Decision Date29 June 1916
Docket Number30664
Citation158 N.W. 655,177 Iowa 337
PartiesTOWN OF KENWOOD PARK, Appellant, v. JOHN C. LEONARD, Appellee
CourtIowa Supreme Court

Appeal from Linn District Court.--JOHN T. MOFFIT, Judge.

ACTION to enjoin the defendant from obstructing alleged public streets. Defense, that the streets had been vacated, as provided by Section 919 of the Code of 1897. Decree for the defendant in the court below.

Affirmed.

F. L Anderson, for appellant.

Voris & Haas and O. N. Elliott, for appellee.

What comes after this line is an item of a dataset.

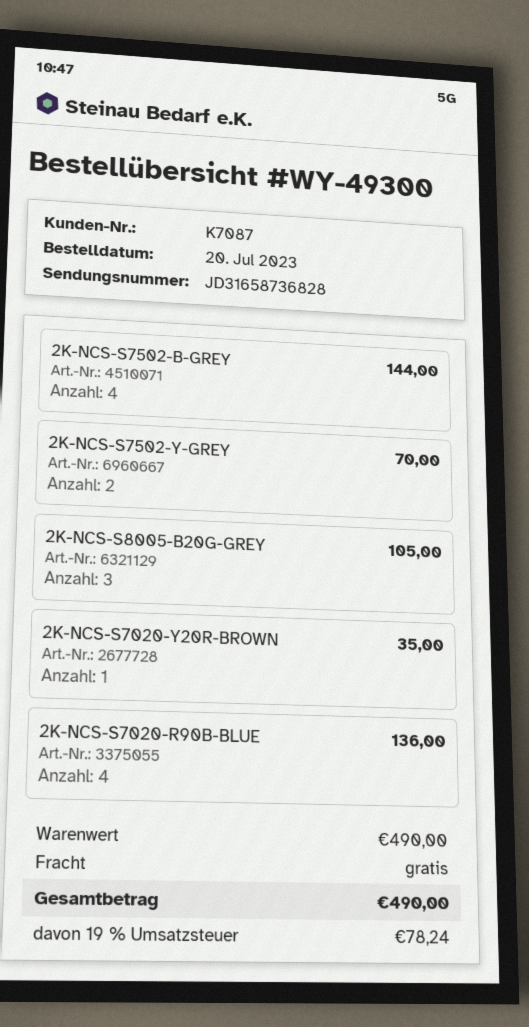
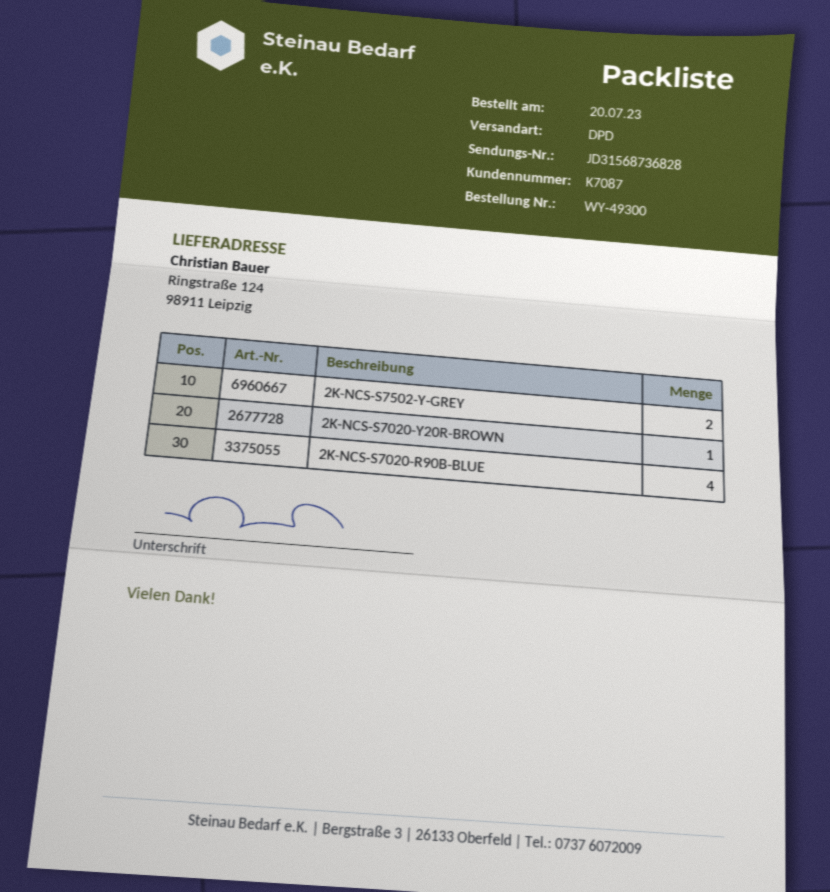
tracking number: JD31658736828 -> JD31568736828
2K-NCS-S7502-B-GREY: 4 -> none
2K-NCS-S8005-B20G-GREY: 3 -> none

GAYNOR J. EVANS, C. J., LADD and PRESTON, JJ., concur. SALINGER, J dissents.

OPINION

GAYNOR, J.

I.

This is an action in equity, brought to quiet title to certain lands alleged to be streets and avenues in the town of Kenwood Park, and to enjoin and restrain the defendant from fencing or otherwise obstructing them. The pieces of land involved in this suit, which the plaintiff claimed to be public streets of the town, are: (1) Walnut Street, known on the plat as Street D, which will be referred to hereafter as D Street; (2) the west end of Lynn Avenue, now Third Street, hereafter called Third Street, and the west end of Elm Avenue, now called Second Street.

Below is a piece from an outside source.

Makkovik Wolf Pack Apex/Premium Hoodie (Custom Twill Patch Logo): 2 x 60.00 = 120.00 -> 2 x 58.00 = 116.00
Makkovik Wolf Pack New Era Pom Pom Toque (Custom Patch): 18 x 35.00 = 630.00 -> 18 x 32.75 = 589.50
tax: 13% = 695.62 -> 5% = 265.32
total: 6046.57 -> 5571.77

That there may be a better understanding of this controversy and of the relative location of the different tracts involved in this suit, we submit herewith a plat of the town of Kenwood Park, showing the streets, blocks, lots and the particular part concerning which this controversy arises. The dark lines appearing upon the plat include Lot 4, containing 26.40 acres, and Lots 6 and 7 of Block 4, Lots 6 and 7 of Block 5, Lots 6 and 7 of Block 12, and all of D Street, and the west ends of Second and Third Streets as originally platted. D Street runs north and south; Second and Third Streets, east and west.

[SEE PLAT IN ORIGINAL]

On the 2d day of May, 1884, one Isham and others were the owners of all the land lying east of the west line of D Street, and on said day caused a survey to be made and the plat thereof to be drawn, and the lots, blocks and streets to be marked as shown on said plat, and designated the same as Kenwood Park Addition. This plat was duly filed for record and recorded on the 5th day of May, 1884.

D Street is on the west line of this platted land. Blocks 4, 5 and 12 lie east of and abut upon D Street. The large lot to the west, known as Lot 4, was farm property at the time the plat was made, and contained about 23 acres, and was not included in the original plat.

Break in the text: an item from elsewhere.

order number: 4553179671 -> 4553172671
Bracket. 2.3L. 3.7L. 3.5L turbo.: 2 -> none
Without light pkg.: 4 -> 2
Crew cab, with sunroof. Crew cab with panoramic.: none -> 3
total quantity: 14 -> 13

It is conceded that, at the time this action was commenced, defendant was the owner of this Lot 4, and also of Lots 6 and 7 in Block 4, Lots 6 and 7 in Block 5, and Lots 6 and 7 in Block 12, on the east side of D Street and abutting thereon. It appears without dispute that the plaintiff had been the owner of this large Lot 4 for over 30 years; that he acquired his ownership of Lots 6 and 7 in Block 4, and Lot 6 in Block 5, prior to the year 1902, and of Lot 7 in Block 5, and Lots 6 and 7 in Block 12, prior to May, 1904; that, at the time this action was commenced, he was the owner of all lots abutting upon the streets in controversy, so far as those parts are involved in this suit. At the time this land was platted and the plat filed, the land included was simply a government subdivision, and was not within the limits of any municipality.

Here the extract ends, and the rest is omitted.